• _WHAT YOU NEED TO DO_
The response must contain each line of the material that holds "padding".

• _DATA SECTION_
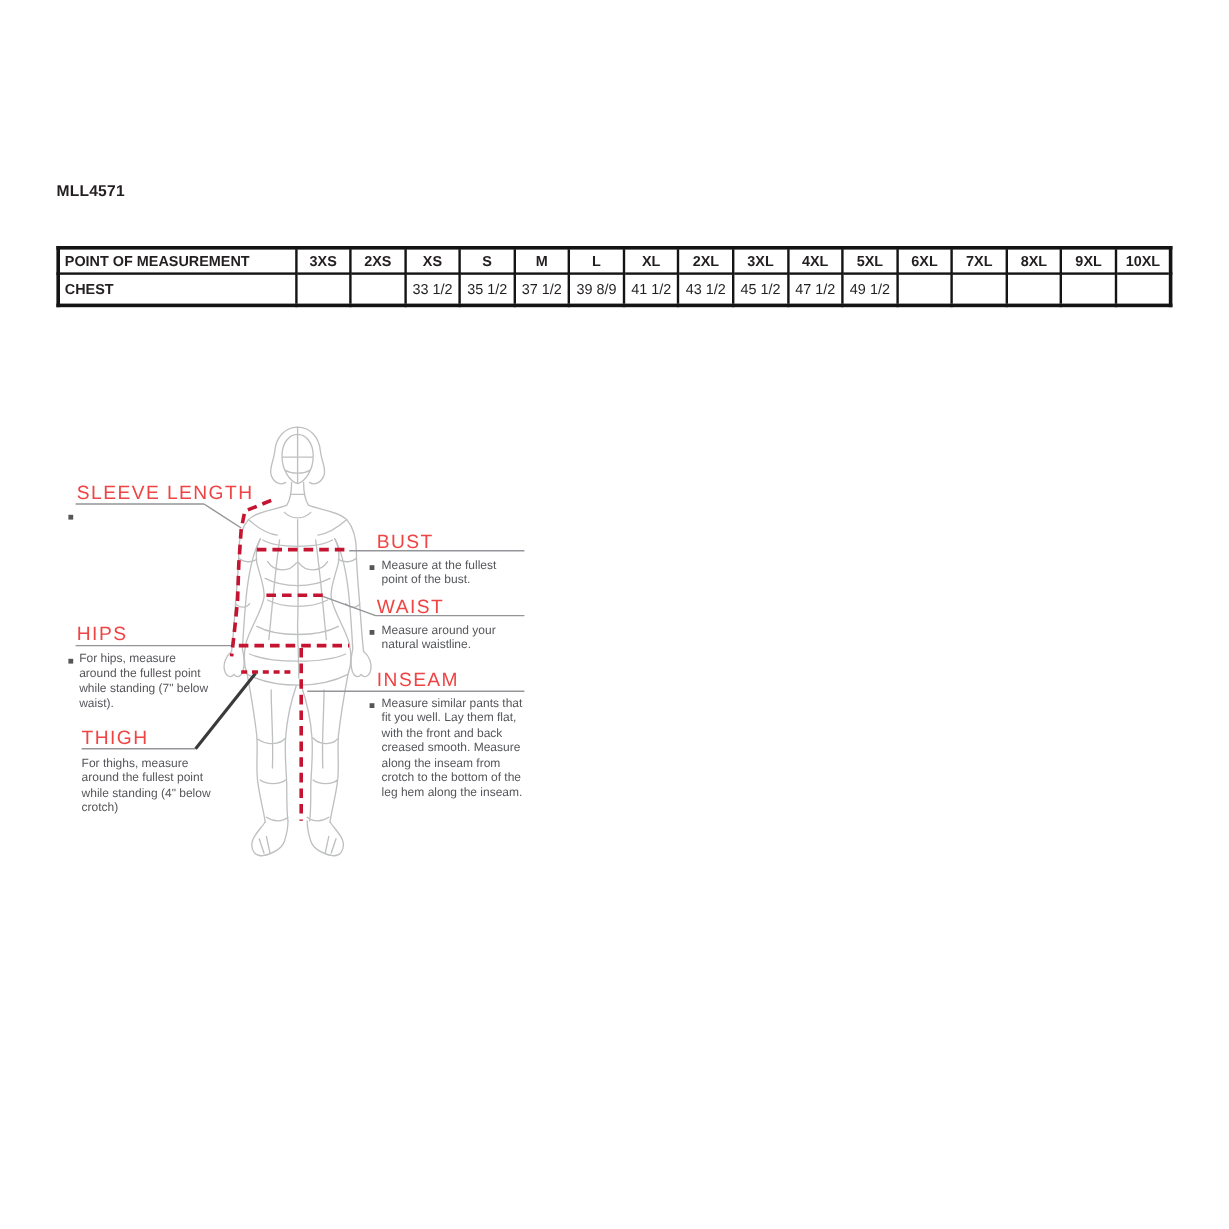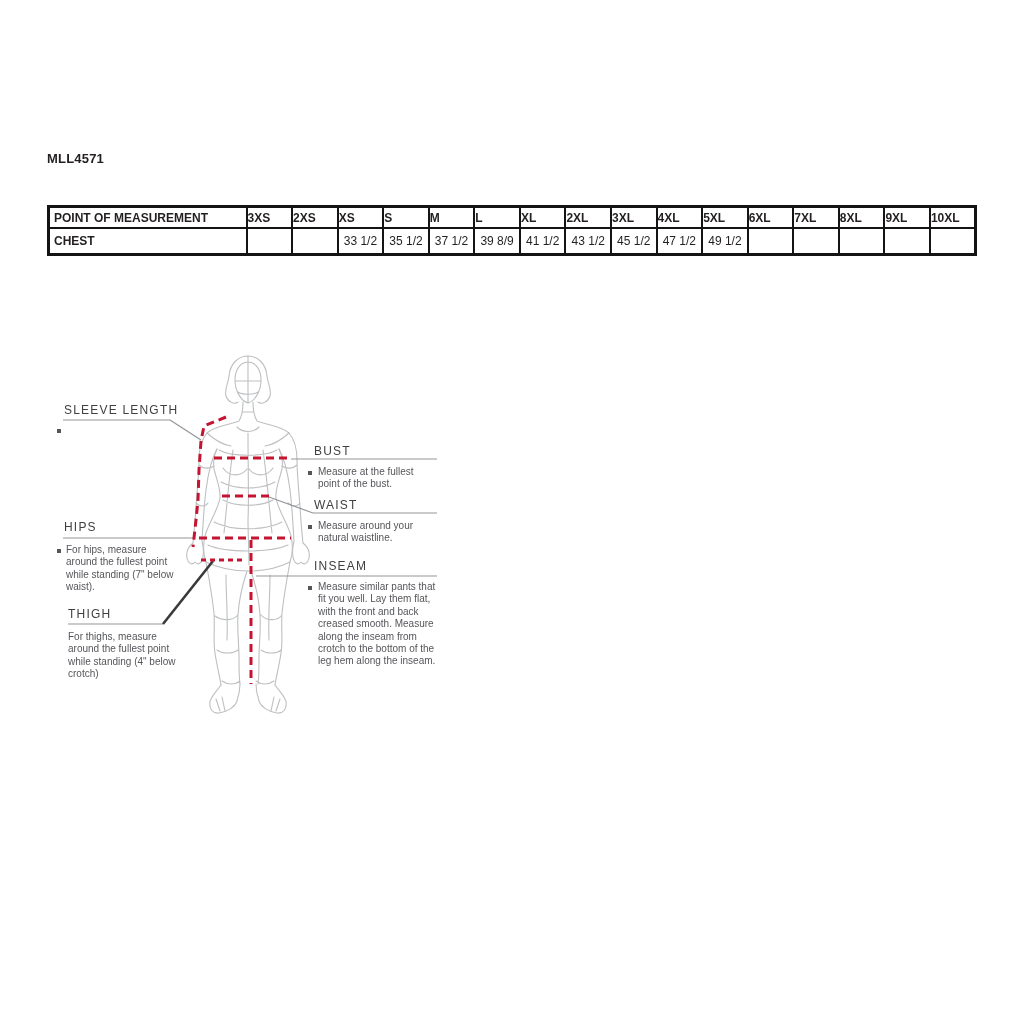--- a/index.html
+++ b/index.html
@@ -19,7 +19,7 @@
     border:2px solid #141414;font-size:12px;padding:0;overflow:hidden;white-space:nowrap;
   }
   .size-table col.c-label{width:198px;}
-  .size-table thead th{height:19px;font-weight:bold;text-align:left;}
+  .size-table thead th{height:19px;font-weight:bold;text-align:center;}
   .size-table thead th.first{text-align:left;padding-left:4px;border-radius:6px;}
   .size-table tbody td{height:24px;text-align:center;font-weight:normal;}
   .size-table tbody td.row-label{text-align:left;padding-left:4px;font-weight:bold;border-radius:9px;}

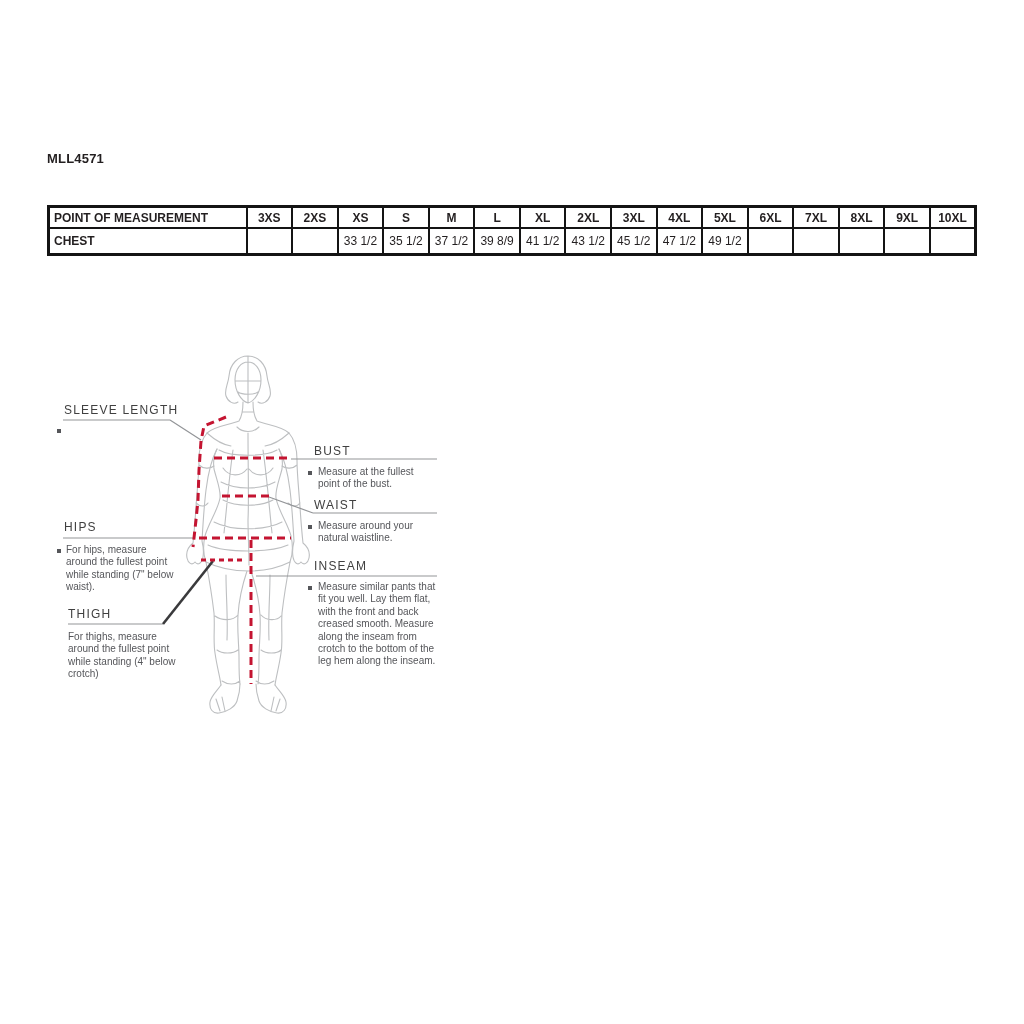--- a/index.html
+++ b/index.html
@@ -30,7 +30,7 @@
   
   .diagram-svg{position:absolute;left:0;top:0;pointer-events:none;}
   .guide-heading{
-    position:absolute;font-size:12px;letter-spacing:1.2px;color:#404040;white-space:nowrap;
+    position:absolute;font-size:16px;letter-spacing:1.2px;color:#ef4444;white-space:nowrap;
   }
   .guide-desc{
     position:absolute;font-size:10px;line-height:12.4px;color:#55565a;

* * *

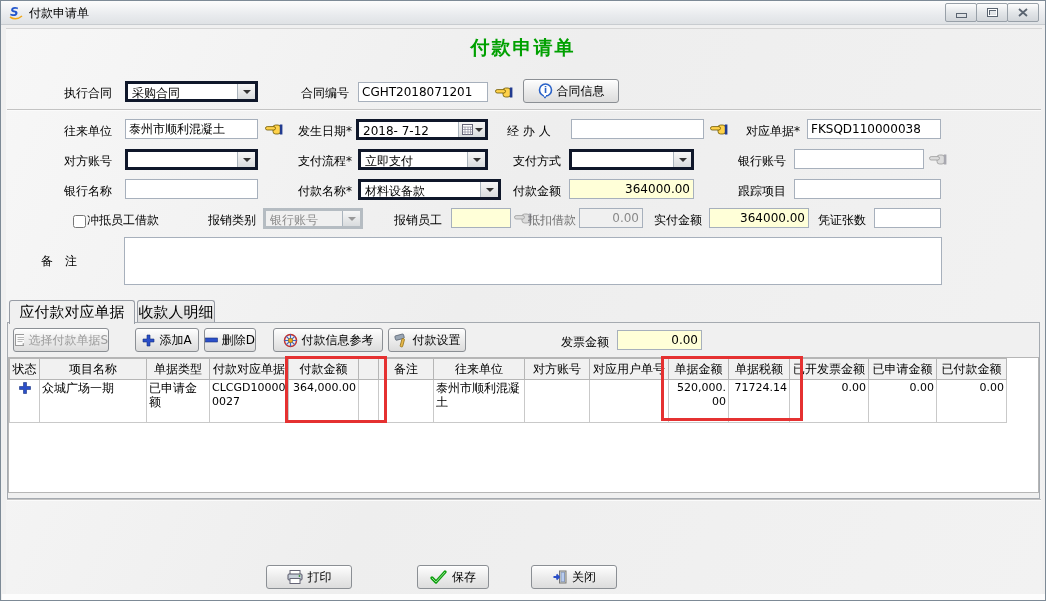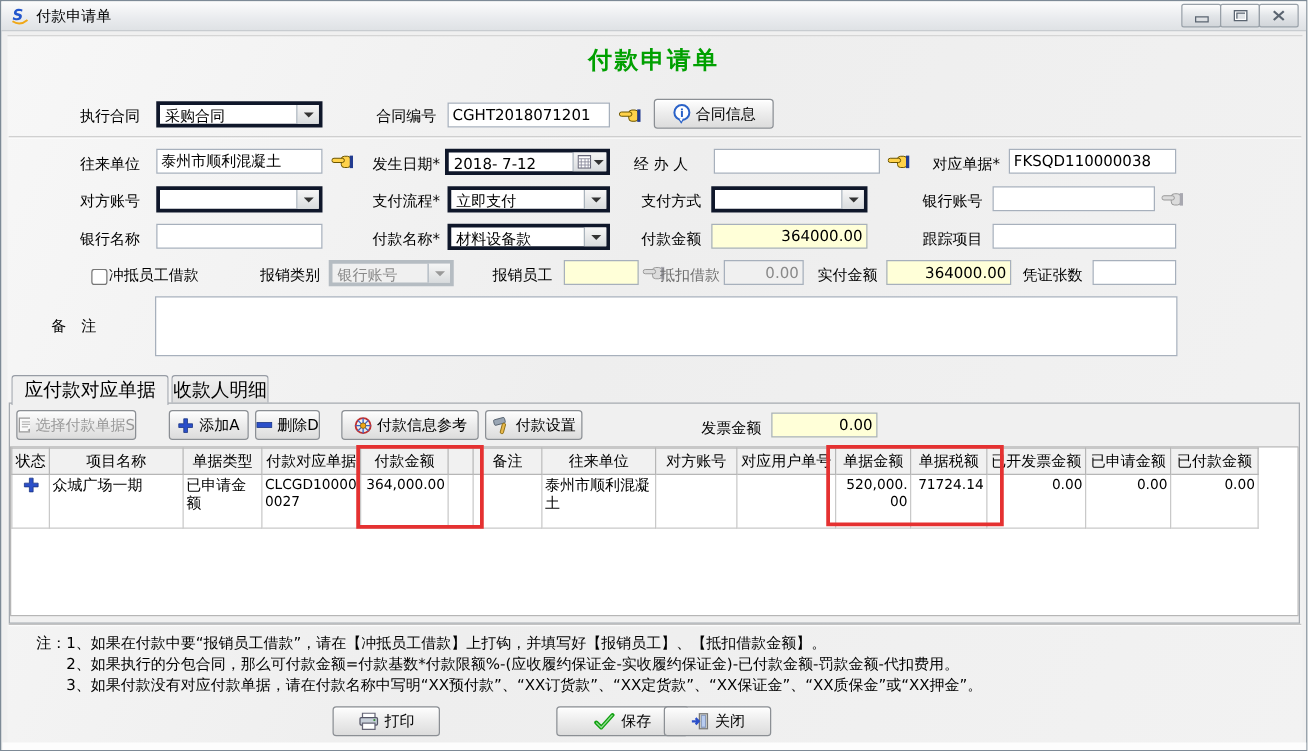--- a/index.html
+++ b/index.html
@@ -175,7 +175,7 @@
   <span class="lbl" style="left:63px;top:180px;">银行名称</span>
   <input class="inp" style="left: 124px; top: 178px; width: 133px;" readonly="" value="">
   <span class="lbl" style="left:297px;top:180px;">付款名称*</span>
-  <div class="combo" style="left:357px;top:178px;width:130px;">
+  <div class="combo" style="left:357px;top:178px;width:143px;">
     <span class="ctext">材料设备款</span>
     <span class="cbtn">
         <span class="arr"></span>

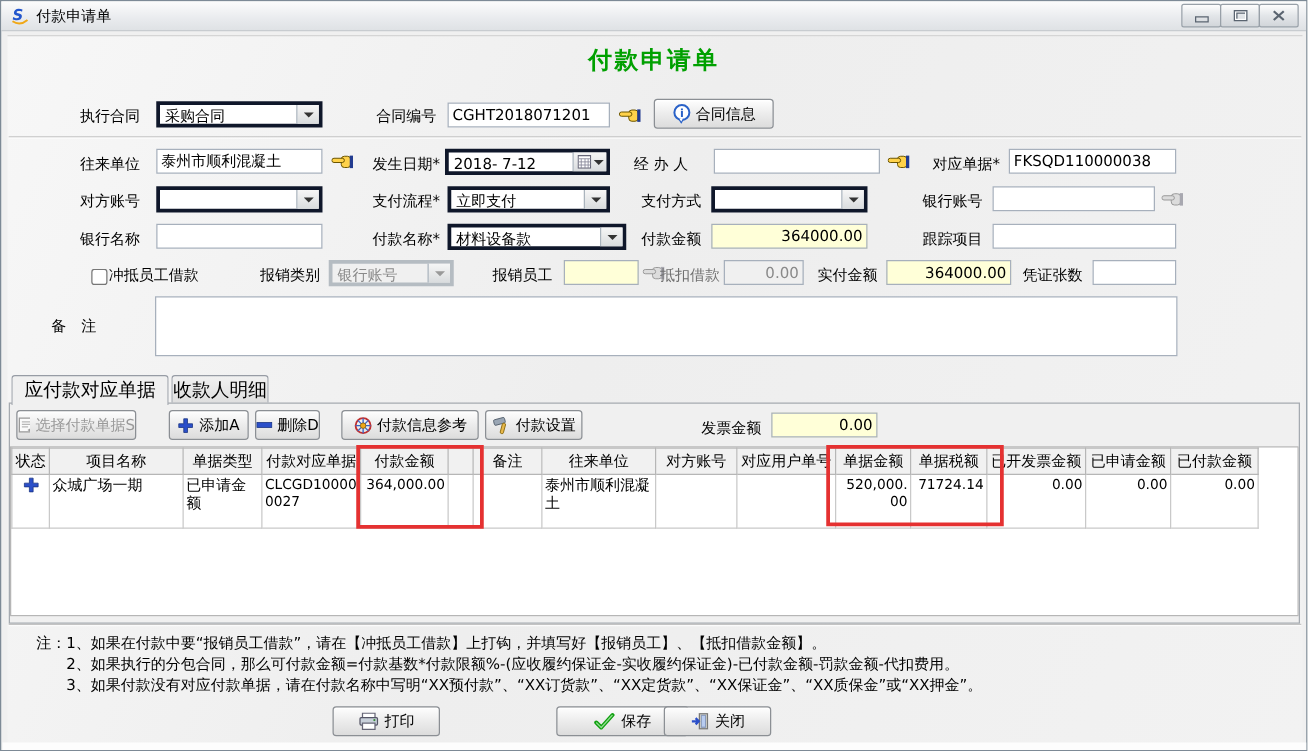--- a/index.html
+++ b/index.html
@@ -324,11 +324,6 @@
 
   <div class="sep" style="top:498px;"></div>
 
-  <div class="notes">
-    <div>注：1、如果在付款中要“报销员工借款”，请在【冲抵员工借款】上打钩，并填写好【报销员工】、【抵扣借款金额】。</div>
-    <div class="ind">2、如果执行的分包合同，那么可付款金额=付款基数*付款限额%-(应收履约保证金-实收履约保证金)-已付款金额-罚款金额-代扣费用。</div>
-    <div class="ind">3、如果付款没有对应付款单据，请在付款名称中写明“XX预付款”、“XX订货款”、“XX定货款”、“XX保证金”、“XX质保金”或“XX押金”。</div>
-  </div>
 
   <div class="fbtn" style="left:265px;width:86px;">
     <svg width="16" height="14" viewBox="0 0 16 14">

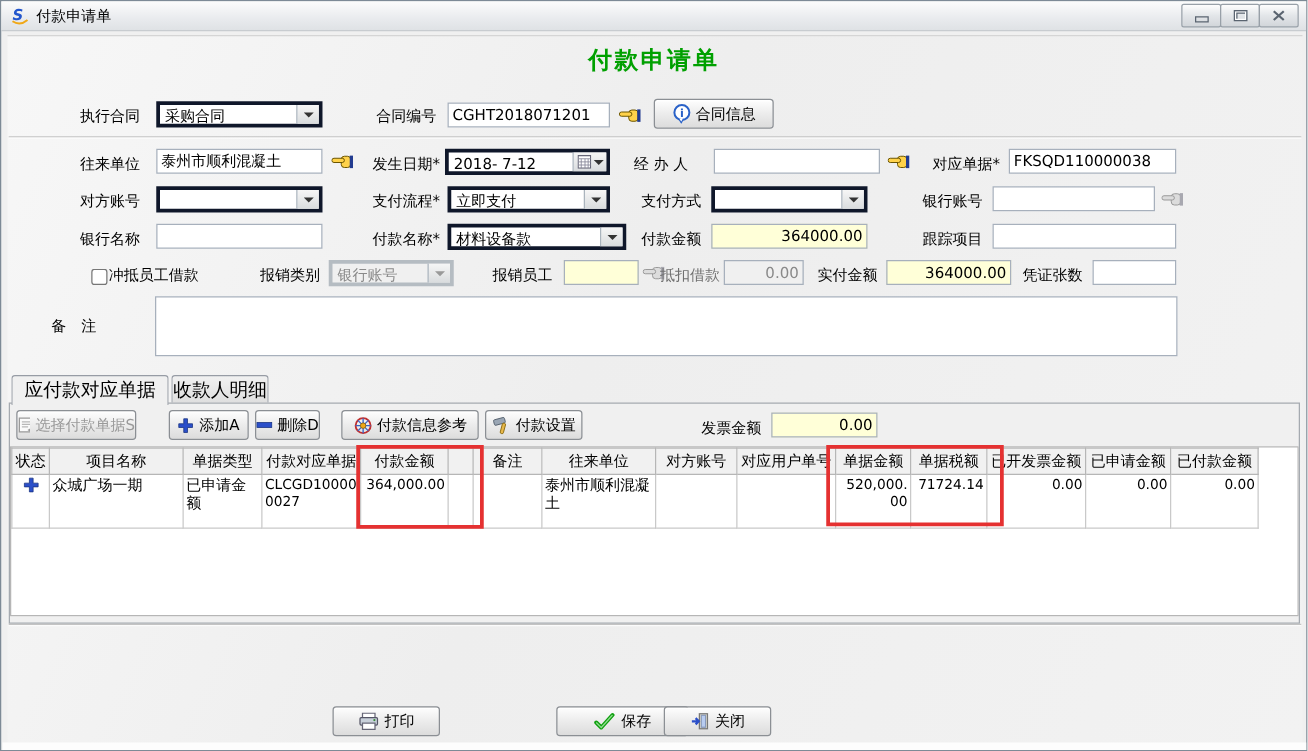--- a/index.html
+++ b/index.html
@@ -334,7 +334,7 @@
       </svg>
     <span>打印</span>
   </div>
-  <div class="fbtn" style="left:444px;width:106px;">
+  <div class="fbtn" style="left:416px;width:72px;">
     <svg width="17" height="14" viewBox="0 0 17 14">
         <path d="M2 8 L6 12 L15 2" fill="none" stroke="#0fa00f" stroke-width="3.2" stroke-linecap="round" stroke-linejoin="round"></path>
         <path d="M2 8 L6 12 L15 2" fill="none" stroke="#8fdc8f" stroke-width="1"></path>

• _ANSWER BOX_
     border:2px solid #141414;font-size:12px;padding:0;overflow:hidden;white-space:nowrap;
   .size-table thead th.first{text-align:left;padding-left:4px;border-radius:6px;}
   .size-table tbody td.row-label{text-align:left;padding-left:4px;font-weight:bold;border-radius:9px;}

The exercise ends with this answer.